WHAT THE TASK ASKS: Each line of the data below goes into the copy exactly; pictures do not.
---- DATA RECORDS
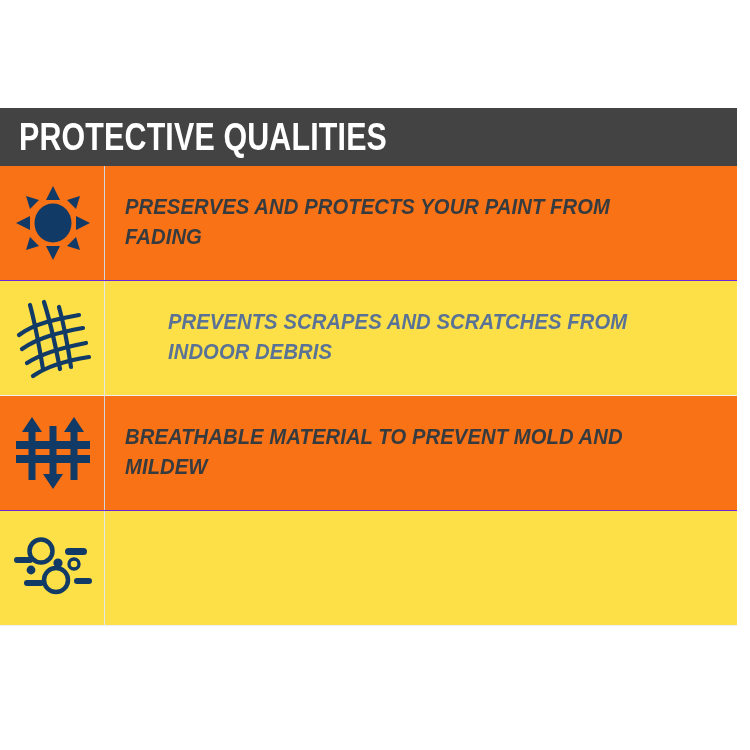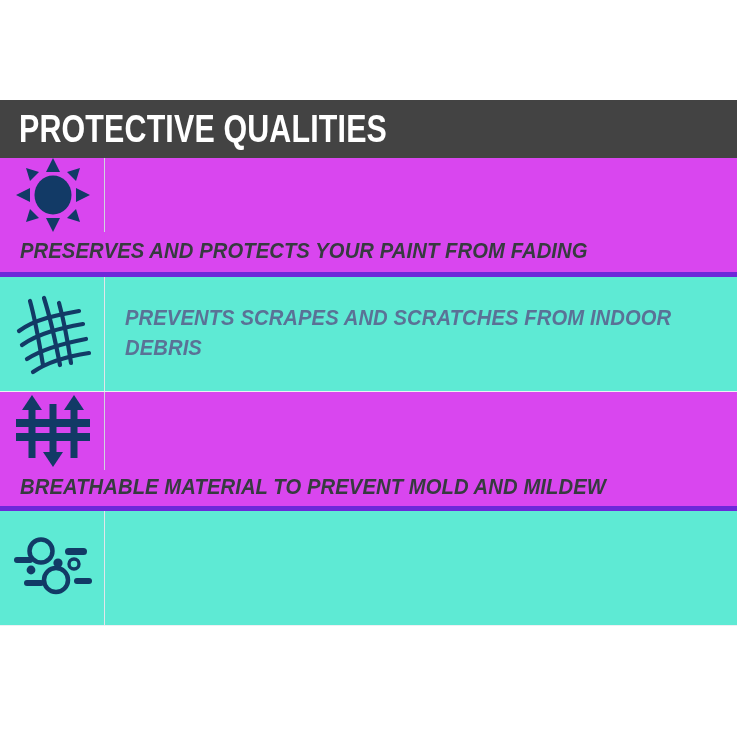"PROTECTIVE QUALITIES" .panel { top: 100px -> 108px }
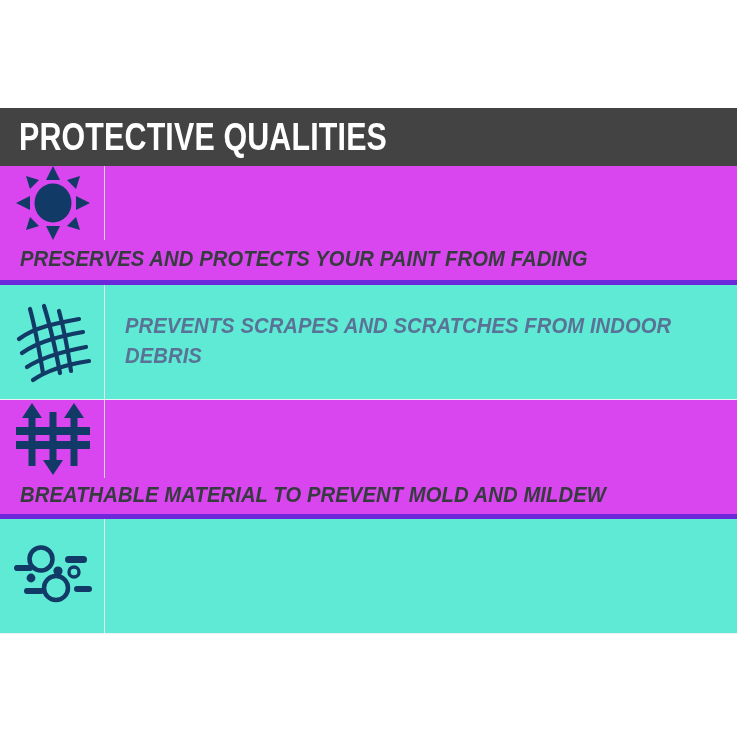"PRESERVES AND PROTECTS YOUR PAINT" .row.shaded { background: #d946ef -> #f97316; border-bottom: 5px solid #6d28d9 -> 1px solid #6d28d9; flex-direction: column -> none }
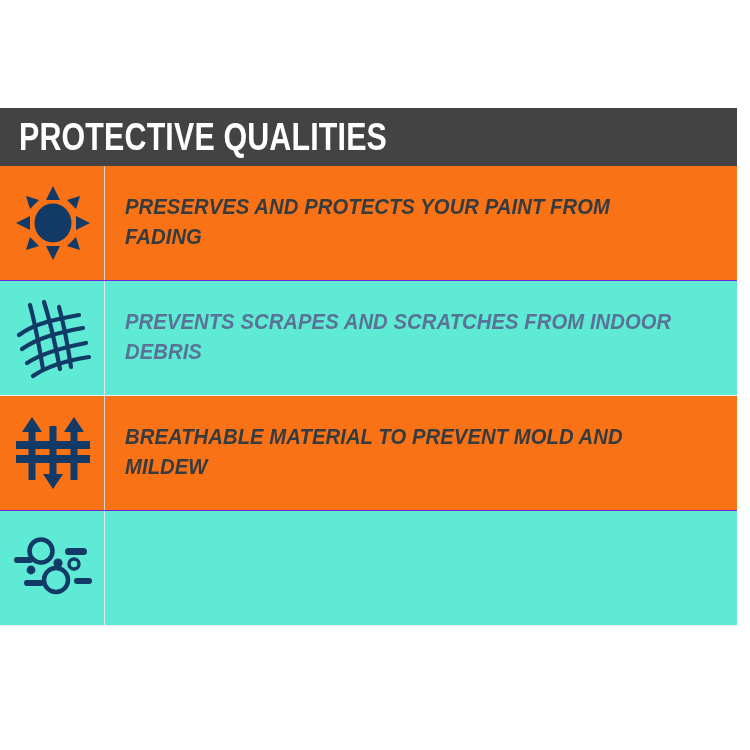"PREVENTS SCRAPES AND SCRATCHES FROM" .row.plain { background: #5eead4 -> #fde047; gap: none -> 43px }
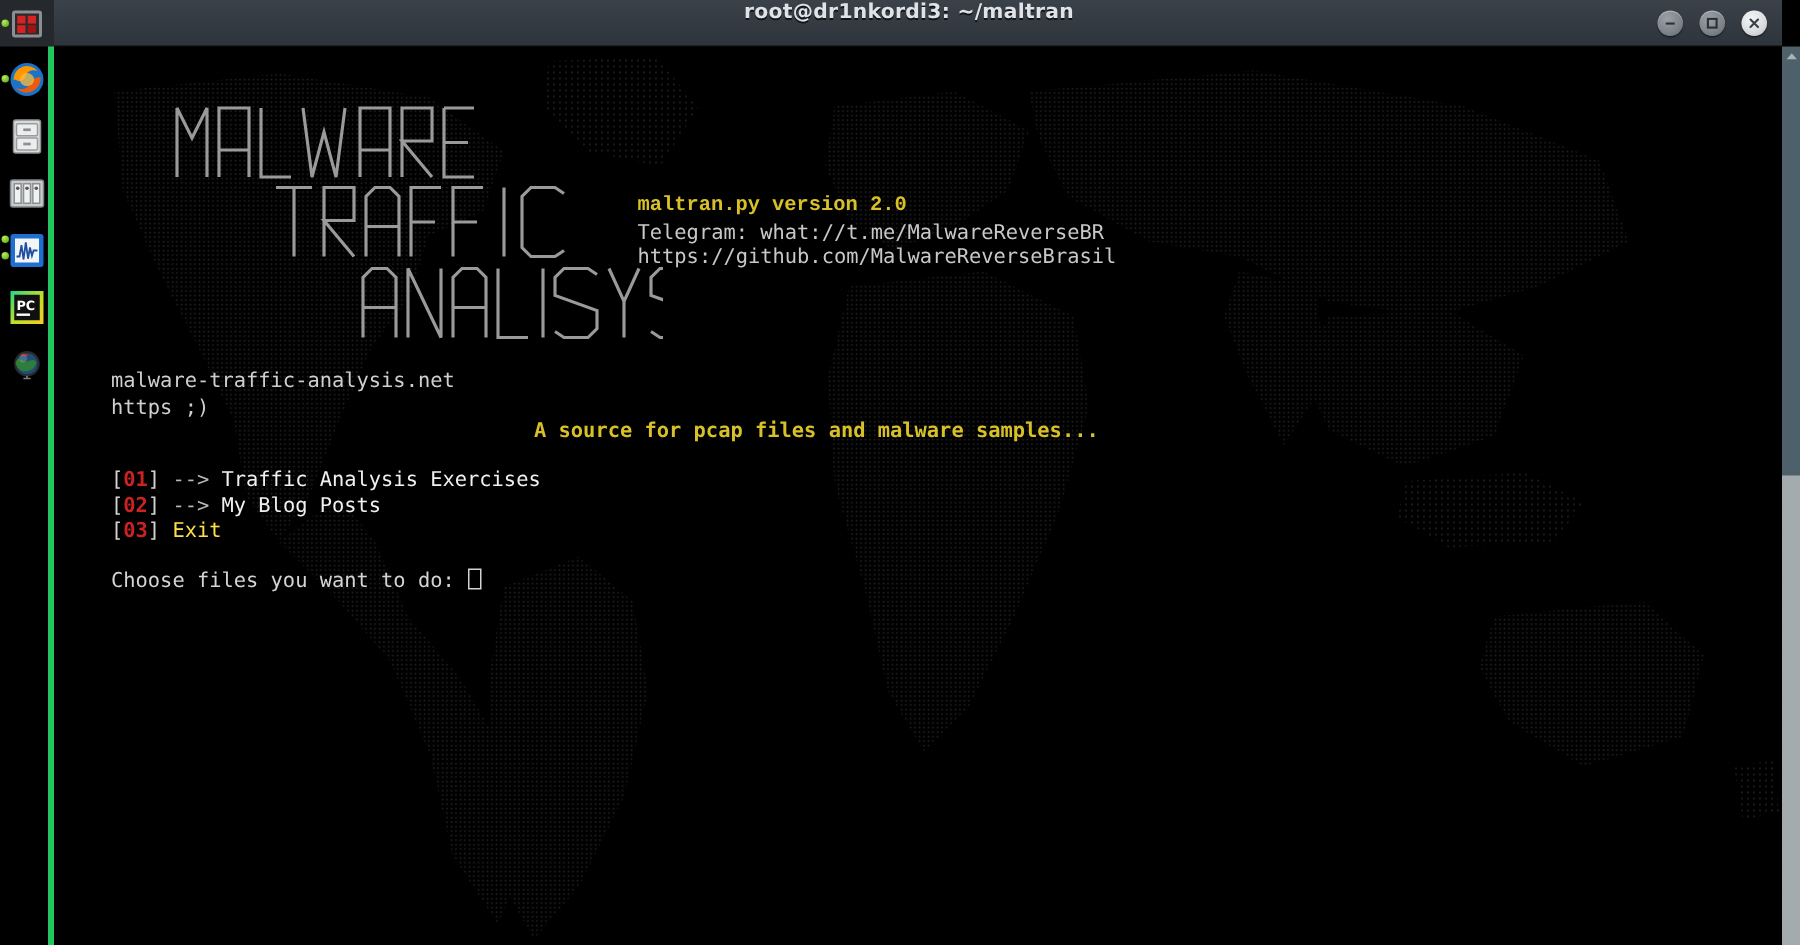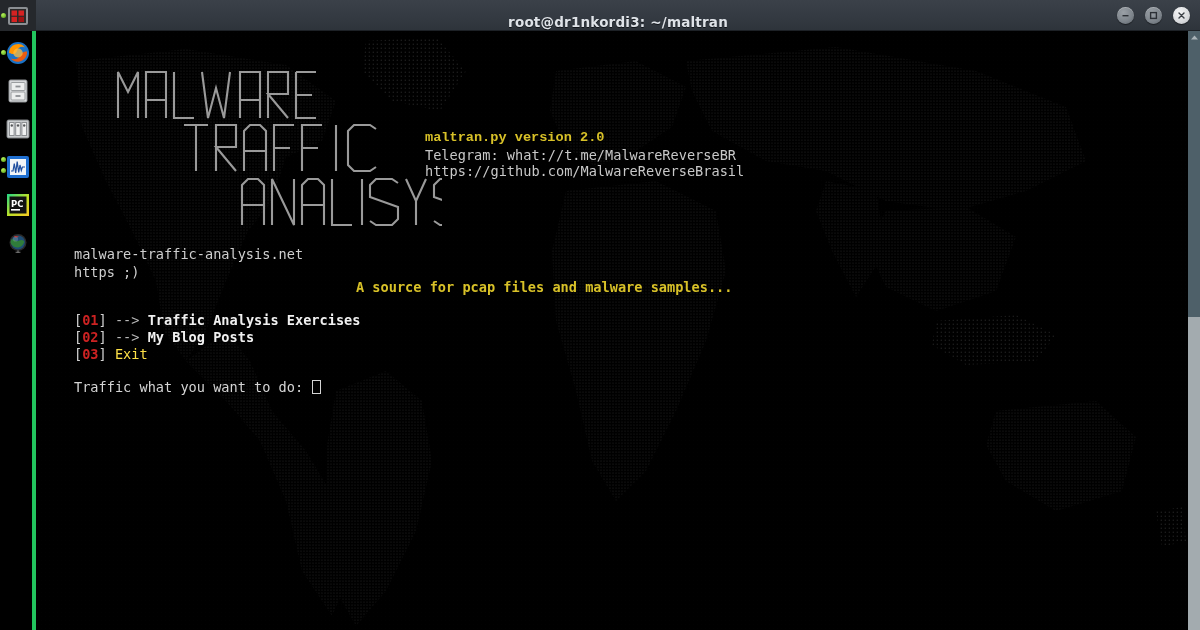"root@dr1nkordi3: ~/maltran" #titlebar { align-items: flex-end -> flex-start; left: 36px -> 24px }
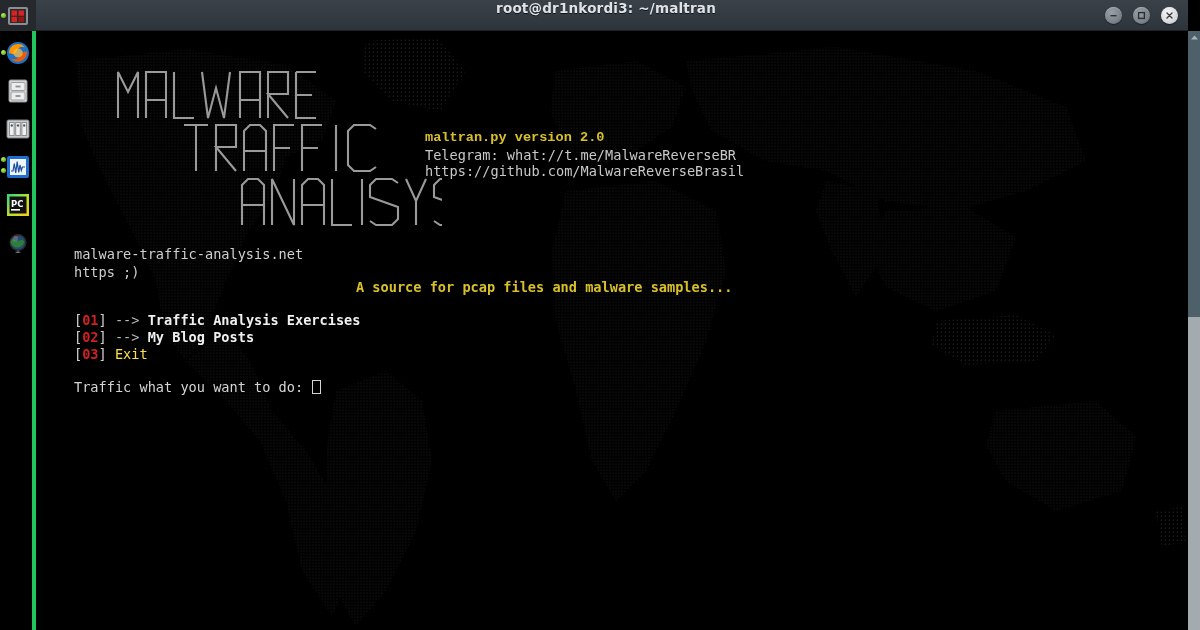"Traffic Analysis Exercises" .label { font-weight: bold -> normal }
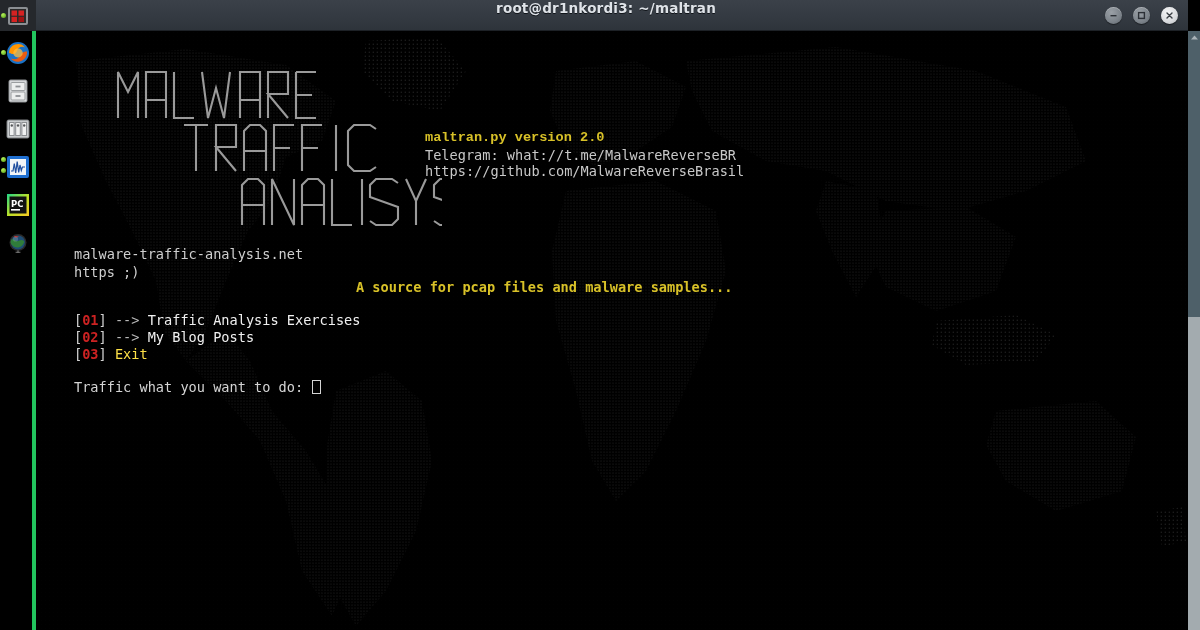"Traffic what you want to" span { text: Traffic what -> Choose files }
--------
RESPONSE FOR THIS EXERCISE:
"PROTECTIVE QUALITIES" .panel { top: 100px -> 108px }
"PRESERVES AND PROTECTS YOUR PAINT" .row.shaded { background: #d946ef -> #f97316; border-bottom: 5px solid #6d28d9 -> 1px solid #6d28d9; flex-direction: column -> none }
"PREVENTS SCRAPES AND SCRATCHES FROM" .row.plain { background: #5eead4 -> #fde047; gap: none -> 43px }
"root@dr1nkordi3: ~/maltran" #titlebar { align-items: flex-end -> flex-start; left: 36px -> 24px }
"Traffic Analysis Exercises" .label { font-weight: bold -> normal }
"Traffic what you want to" span { text: Traffic what -> Choose files }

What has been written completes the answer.